Other tests for iron
There are several other tests that can be used to assess iron stores. These are not frequently performed because they are invasive (e.g. bone marrow aspirate, hepatic biopsy) or are not routinely offered by diagnostic laboratories, being mostly used in a research setting (reticulocyte indices).
Bone marrow aspirates
In the absence of hepatic iron, bone marrow aspirates are the least invasive method for assessing nonheme iron stores. Iron within the bone marrow is stored within macrophages and can be subjectively evaluated from aspirates using a Prussian blue stain (which stains hemosiderin blue or black, depending on amounts). However, there are no established guidelines for quantifying marrow iron (it is very subjective), assessment requires a good aspirate containing marrow spicules (where macrophages are usually located) and the technique is usually not required in an established iron deficiency for diagnosis of iron deficiency anemia (hematologic findings are characteristic). However, since iron stores are depleted in marrow before the development of anemia or microcytic hypochromic red blood cells, this is the only technique for detecting early iron deficiency. Unfortunately, aspirates cannot be used in cats to assess iron stores because they usually do not have Prussian-blue stainable iron (in fact observing iron in the bone marrow of a cat is an abnormal finding). The reason for this is unknown, but the reaction does not detect ferritin, which may be the primary storage form of iron in the bone marrow of cats. Hemosiderin is the long-term storage of iron in macrophages and is produced from ferritin that has been partially or completely stripped of its apoferritin shell – it is composed of aggregates of ferric oxyhydroxyl crystals.

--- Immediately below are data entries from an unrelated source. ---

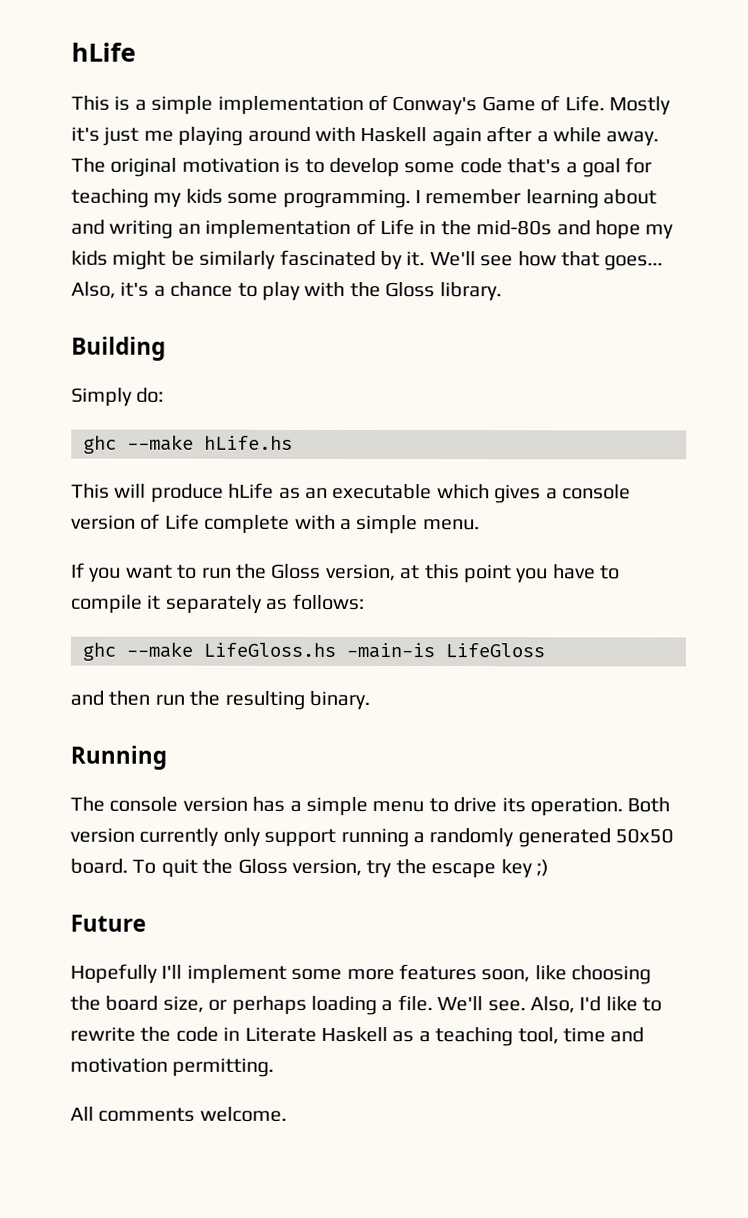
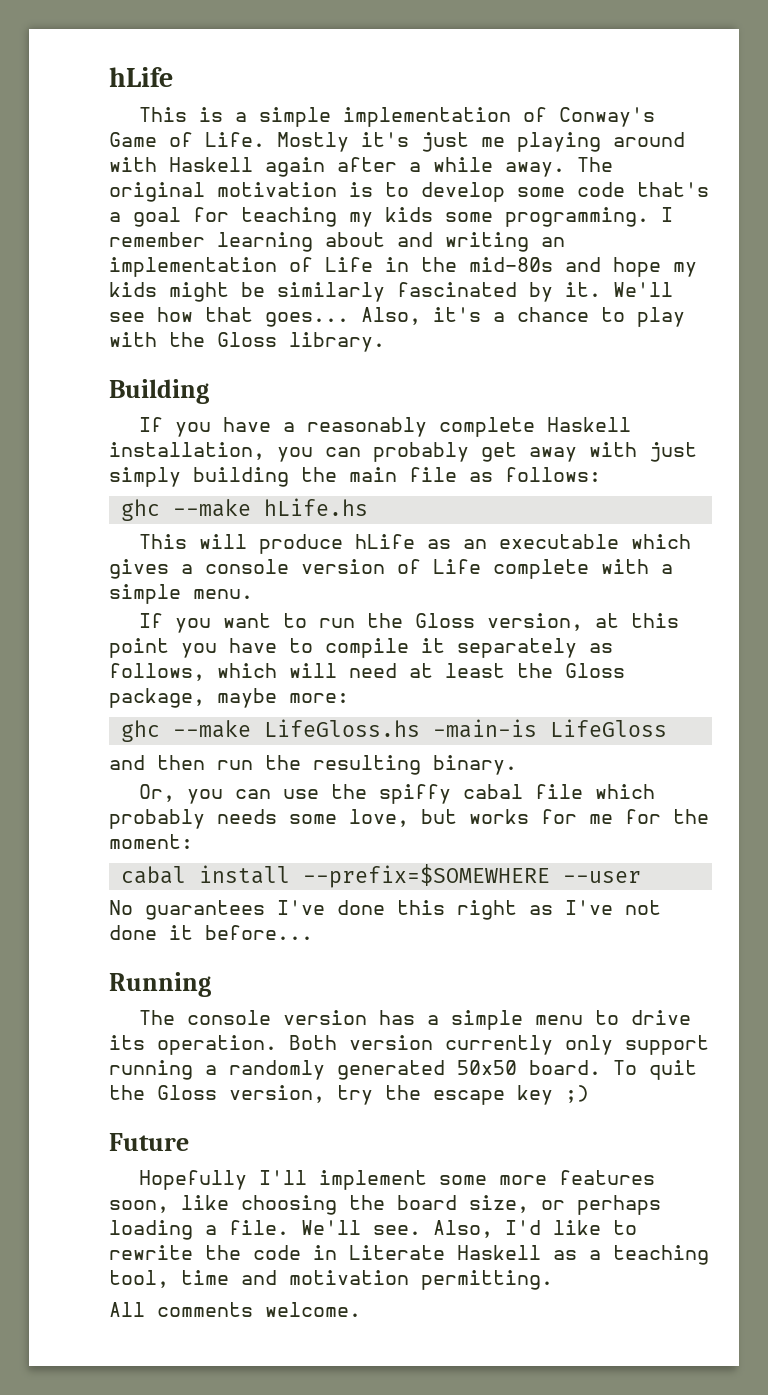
- Simply do:
+ If you have a reasonably complete Haskell installation, you can probably get away with just simply building the main file as follows:
- If you want to run the Gloss version, at this point you have to compile it separately as follows:
+ If you want to run the Gloss version, at this point you have to compile it separately as follows, which will need at least the Gloss package, maybe more:
+ Or, you can use the spiffy cabal file which probably needs some love, but works for me for the moment:
+ cabal install --prefix=$SOMEWHERE --user
+ No guarantees I've done this right as I've not done it before...

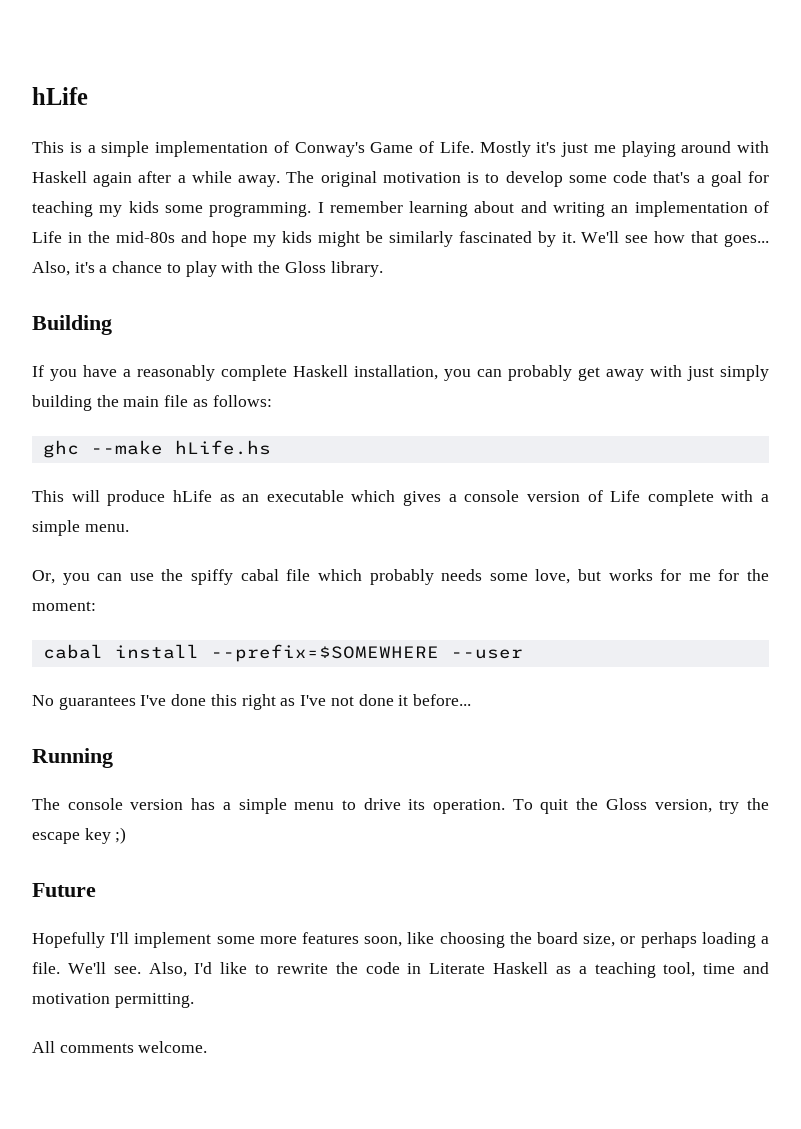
- If you want to run the Gloss version, at this point you have to compile it separately as follows, which will need at least the Gloss package, maybe more:
- ghc --make LifeGloss.hs -main-is LifeGloss
- and then run the resulting binary.
- Both version currently only support running a randomly generated 50x50 board.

With certain laser-based hematology analyzers (e.g. ADVIA), reticulocytes (immature anucleate RBC) can be distinguished from mature RBC by their RNA content. Their internal hemoglobin content can also be measured by the amount of side scattered (high angle scatter) light, just like hemoglobin can be measured using light scatter in mature RBC. The analyzer provides a lot of reticulocyte indices and we have established reference intervals for these indices in dogs and cats at Cornell University. We usually do not provide these results with our routine hemograms, but evaluate them internally when we perform hemogram reviews. These indices are used to detect early iron deficiency in human patients, in which only the reticulocytes (just produced RBC) have low hemoglobin but most of the mature RBC (produced previously) have normal hemoglobin. A study in dogs with experimentally dietary induced iron deficiency demonstrated that these reticulocyte indices were more sensitive than conventional mature RBC indices (MCV, MCHC) in detecting early onset iron deficiency (Fry and Kirk 2006).
Of the many reticulocyte indices provided by the analyzer, we have found the most useful to be the CHr and % low CHr, with CHr being the mean hemoglobin concentration in reticulocytes and % low CHr, the percentage of all reticulocytes with low hemoglobin (a preset value). Generally, dogs with established iron deficiency anemia have CHr below the reference interval (< 22 pg and frequently < 20 pg) and increased % of low CHr (>50%, frequently > 80%). We have also found that dogs with other causes of microcytosis (breed-associated, portosystemic shunt) or low iron and percentage saturation (anemia of inflammatory disease), also have changes in these reticulocyte indices, indicating that changes are not specific for iron deficiency anemia (Schaefer and Stokol 2015). Thus, these tests cannot be used to confirm iron deficiency as a cause of an anemia in dogs.
Hepcidin is an iron-regulatory protein produced in the liver that inhibits iron uptake in the intestine and release from macrophages by downregulating iron transporters (ferroportin) in intestinal epithelial cells or macrophages. Hepcidin secretion is stimulated by iron excess and pro-inflammatory cytokines (particularly interleukin-6) and inhibited by erythroid activity in the bone marrow (erythroferrone). It is thought to be the main mediator of anemia of inflammatory disease and is responsible for rapid decreases in iron concentrations (and % saturation of transferrin) in blood, in acute inflammatory states. It can be measured by liquid chromatography/tandem mass spectrophotometry (Vizi et al 2020), but this is not routinely done in veterinary medicine.